___ Dataset records ___

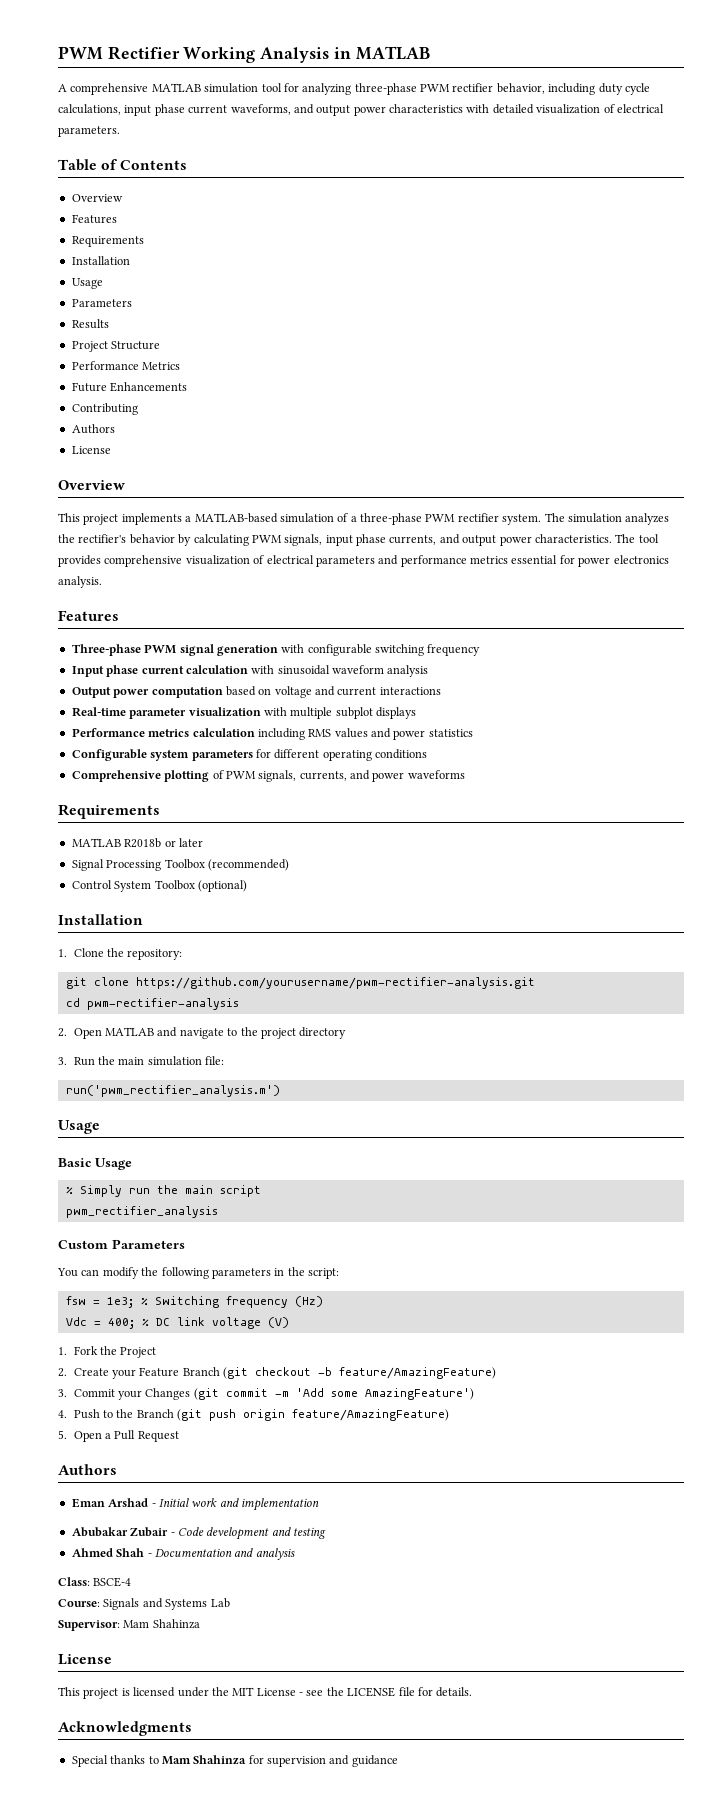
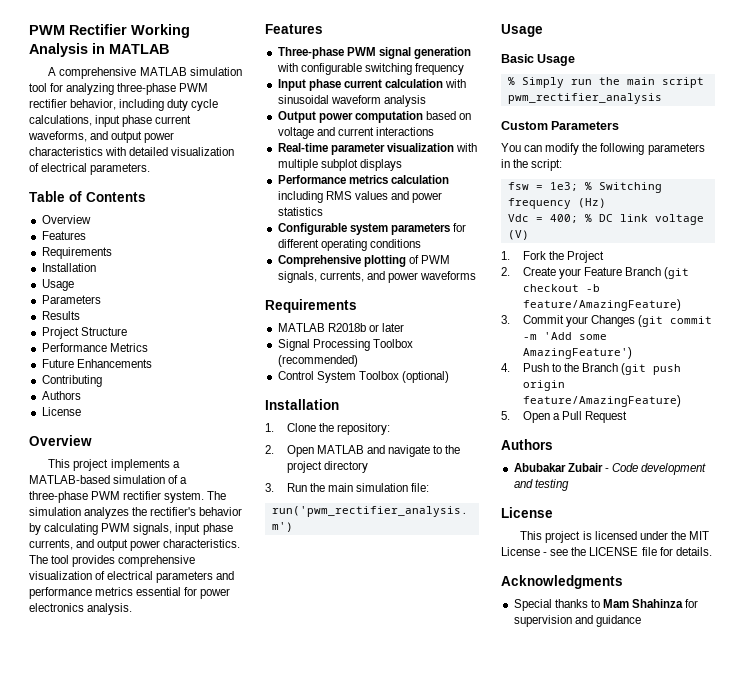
- git clone https://github.com/yourusername/pwm-rectifier-analysis.git
- cd pwm-rectifier-analysis
- Eman Arshad - Initial work and implementation
- Ahmed Shah - Documentation and analysis
- Class: BSCE-4
- Course: Signals and Systems Lab
- Supervisor: Mam Shahinza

___

You are asked to output the records precisely as they appear, minus any pictures.

- git clone https://github.com/yourusername/pwm-rectifier-analysis.git
- cd pwm-rectifier-analysis
- Eman Arshad - Initial work and implementation
- Ahmed Shah - Documentation and analysis
- Class: BSCE-4
- Course: Signals and Systems Lab
- Supervisor: Mam Shahinza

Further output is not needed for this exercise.